▶ WHAT THIS TASK INVOLVES: Leave out the pictures and repeat every record exactly.

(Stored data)

- Opening Delimiter -

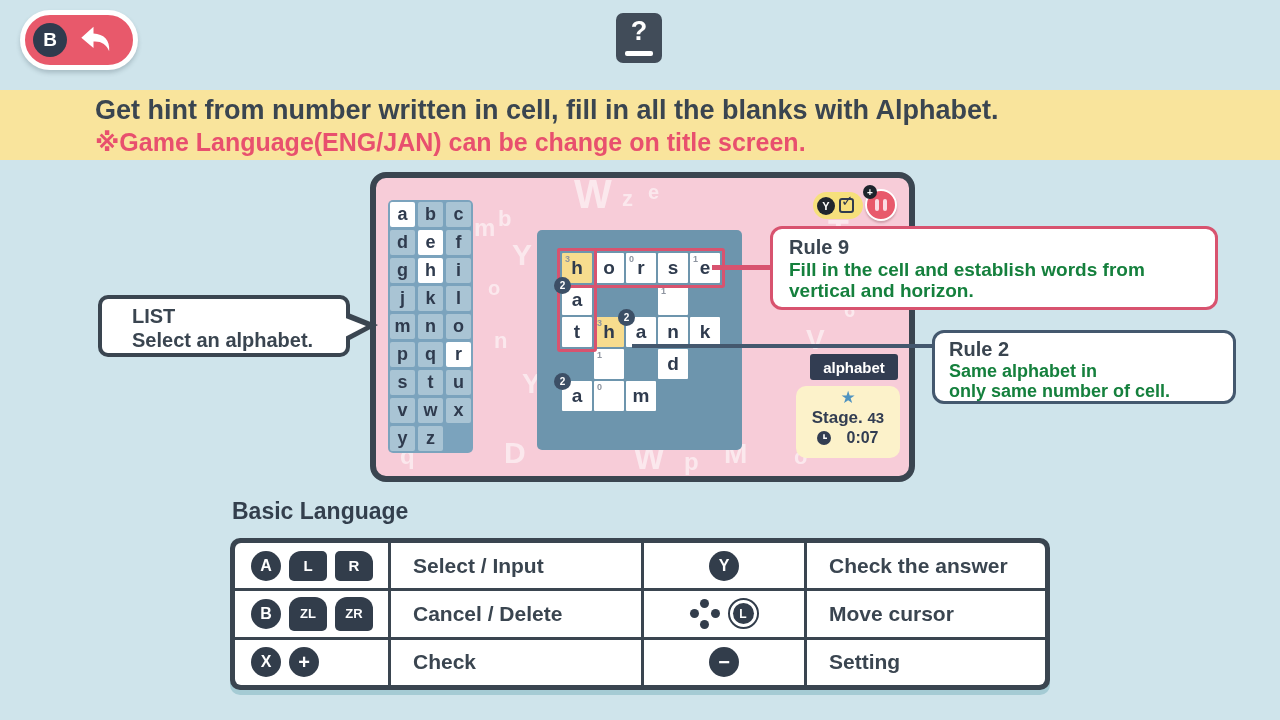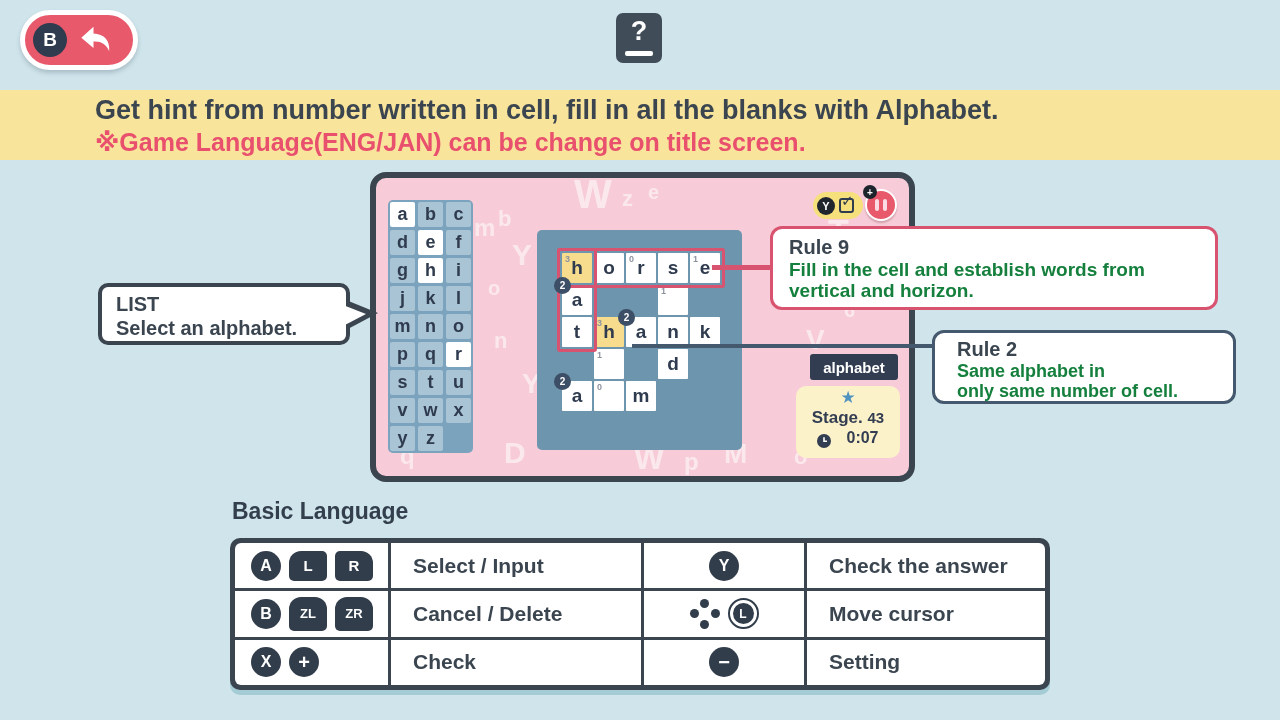--- a/index.html
+++ b/index.html
@@ -68,38 +68,38 @@
     color:#fff; font-size:10px; font-weight:bold; display:flex; align-items:center; justify-content:center; }
 
   #alpha-tag { position:absolute; left:434px; top:176px; width:88px; height:26px; background:#323d52;
     border-radius:3px; color:#fff; font-size:15px; font-weight:bold; display:flex; align-items:center; justify-content:center; }
   #stage-card { position:absolute; left:420px; top:208px; width:104px; height:72px; background:#fcf2ca;
     border-radius:10px; text-align:center; padding-top:3px; }
   #stage-card .star { color:#4f93c0; font-size:17px; line-height:18px; }
   .stage-line { font-size:17px; font-weight:bold; color:#323d52; line-height:21px; }
   .stage-line .num { font-size:15px; }
   .time-line { font-size:16px; font-weight:bold; color:#323d52; line-height:20px;
-    display:flex; align-items:flex-end; justify-content:center; gap:15px; }
+    display:flex; align-items:center; justify-content:center; gap:15px; }
 
   
   #conn-pink { position:absolute; left:712px; top:265px; width:62px; height:5px; background:#d8536f; z-index:5; }
   #conn-navy { position:absolute; left:632px; top:344px; width:303px; height:4px; background:#44586e; z-index:5; }
 
   
-  #list-bubble { position:absolute; left:98px; top:283px; width:252px; height:62px; background:#fff;
-    border:4px solid #3a4550; border-radius:10px; padding:5px 0 0 14px; z-index:6; }
+  #list-bubble { position:absolute; left:98px; top:295px; width:252px; height:62px; background:#fff;
+    border:4px solid #3a4550; border-radius:10px; padding:5px 0 0 30px; z-index:6; }
   #list-bubble .bt, #list-bubble .bb { font-size:20px; font-weight:bold; color:#3a4550; line-height:24px; }
   .arrow-o { position:absolute; right:-32px; top:13px; width:0; height:0;
     border-top:13px solid transparent; border-bottom:17px solid transparent; border-left:32px solid #3a4550; }
   .arrow-i { position:absolute; right:-20px; top:18px; width:0; height:0;
     border-top:9px solid transparent; border-bottom:12px solid transparent; border-left:23px solid #fff; }
 
   .rulebox { position:absolute; background:#fff; border-radius:12px; z-index:6; }
   #rule1 { left:770px; top:226px; width:448px; height:84px; border:3.5px solid #d8536f; padding:7px 8px 0 16px; }
-  #rule2 { left:932px; top:330px; width:304px; height:74px; border:3.5px solid #44586e; padding:5px 8px 0 22px; }
+  #rule2 { left:932px; top:330px; width:304px; height:74px; border:3.5px solid #44586e; padding:5px 8px 0 14px; }
   .rt { font-size:20px; font-weight:bold; color:#3a4550; line-height:23px; }
   .rb { font-size:19px; font-weight:bold; color:#15803d; line-height:21px; }
   #rule2 .rb { font-size:18px; line-height:20px; }
 
   
   #op-title { position:absolute; left:232px; top:498px; font-size:23px; font-weight:bold; color:#333f4d; }
   #op-table-wrap { position:absolute; left:230px; top:538px; width:820px; height:152px; background:#3a4550;
     border-radius:10px; padding:5px; box-shadow:0 5px 0 #a5cbd4; }
   #op-table { width:100%; height:100%; border-radius:6px; overflow:hidden; display:grid;
     grid-template-columns:153px 250px 160px 1fr; grid-auto-rows:1fr; gap:3px; background:#3a4550; }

- Closing Delimiter -

▶ OUTPUT OF THE TASK:
--- a/index.html
+++ b/index.html
@@ -68,38 +68,38 @@
     color:#fff; font-size:10px; font-weight:bold; display:flex; align-items:center; justify-content:center; }
 
   #alpha-tag { position:absolute; left:434px; top:176px; width:88px; height:26px; background:#323d52;
     border-radius:3px; color:#fff; font-size:15px; font-weight:bold; display:flex; align-items:center; justify-content:center; }
   #stage-card { position:absolute; left:420px; top:208px; width:104px; height:72px; background:#fcf2ca;
     border-radius:10px; text-align:center; padding-top:3px; }
   #stage-card .star { color:#4f93c0; font-size:17px; line-height:18px; }
   .stage-line { font-size:17px; font-weight:bold; color:#323d52; line-height:21px; }
   .stage-line .num { font-size:15px; }
   .time-line { font-size:16px; font-weight:bold; color:#323d52; line-height:20px;
-    display:flex; align-items:flex-end; justify-content:center; gap:15px; }
+    display:flex; align-items:center; justify-content:center; gap:15px; }
 
   
   #conn-pink { position:absolute; left:712px; top:265px; width:62px; height:5px; background:#d8536f; z-index:5; }
   #conn-navy { position:absolute; left:632px; top:344px; width:303px; height:4px; background:#44586e; z-index:5; }
 
   
-  #list-bubble { position:absolute; left:98px; top:283px; width:252px; height:62px; background:#fff;
-    border:4px solid #3a4550; border-radius:10px; padding:5px 0 0 14px; z-index:6; }
+  #list-bubble { position:absolute; left:98px; top:295px; width:252px; height:62px; background:#fff;
+    border:4px solid #3a4550; border-radius:10px; padding:5px 0 0 30px; z-index:6; }
   #list-bubble .bt, #list-bubble .bb { font-size:20px; font-weight:bold; color:#3a4550; line-height:24px; }
   .arrow-o { position:absolute; right:-32px; top:13px; width:0; height:0;
     border-top:13px solid transparent; border-bottom:17px solid transparent; border-left:32px solid #3a4550; }
   .arrow-i { position:absolute; right:-20px; top:18px; width:0; height:0;
     border-top:9px solid transparent; border-bottom:12px solid transparent; border-left:23px solid #fff; }
 
   .rulebox { position:absolute; background:#fff; border-radius:12px; z-index:6; }
   #rule1 { left:770px; top:226px; width:448px; height:84px; border:3.5px solid #d8536f; padding:7px 8px 0 16px; }
-  #rule2 { left:932px; top:330px; width:304px; height:74px; border:3.5px solid #44586e; padding:5px 8px 0 22px; }
+  #rule2 { left:932px; top:330px; width:304px; height:74px; border:3.5px solid #44586e; padding:5px 8px 0 14px; }
   .rt { font-size:20px; font-weight:bold; color:#3a4550; line-height:23px; }
   .rb { font-size:19px; font-weight:bold; color:#15803d; line-height:21px; }
   #rule2 .rb { font-size:18px; line-height:20px; }
 
   
   #op-title { position:absolute; left:232px; top:498px; font-size:23px; font-weight:bold; color:#333f4d; }
   #op-table-wrap { position:absolute; left:230px; top:538px; width:820px; height:152px; background:#3a4550;
     border-radius:10px; padding:5px; box-shadow:0 5px 0 #a5cbd4; }
   #op-table { width:100%; height:100%; border-radius:6px; overflow:hidden; display:grid;
     grid-template-columns:153px 250px 160px 1fr; grid-auto-rows:1fr; gap:3px; background:#3a4550; }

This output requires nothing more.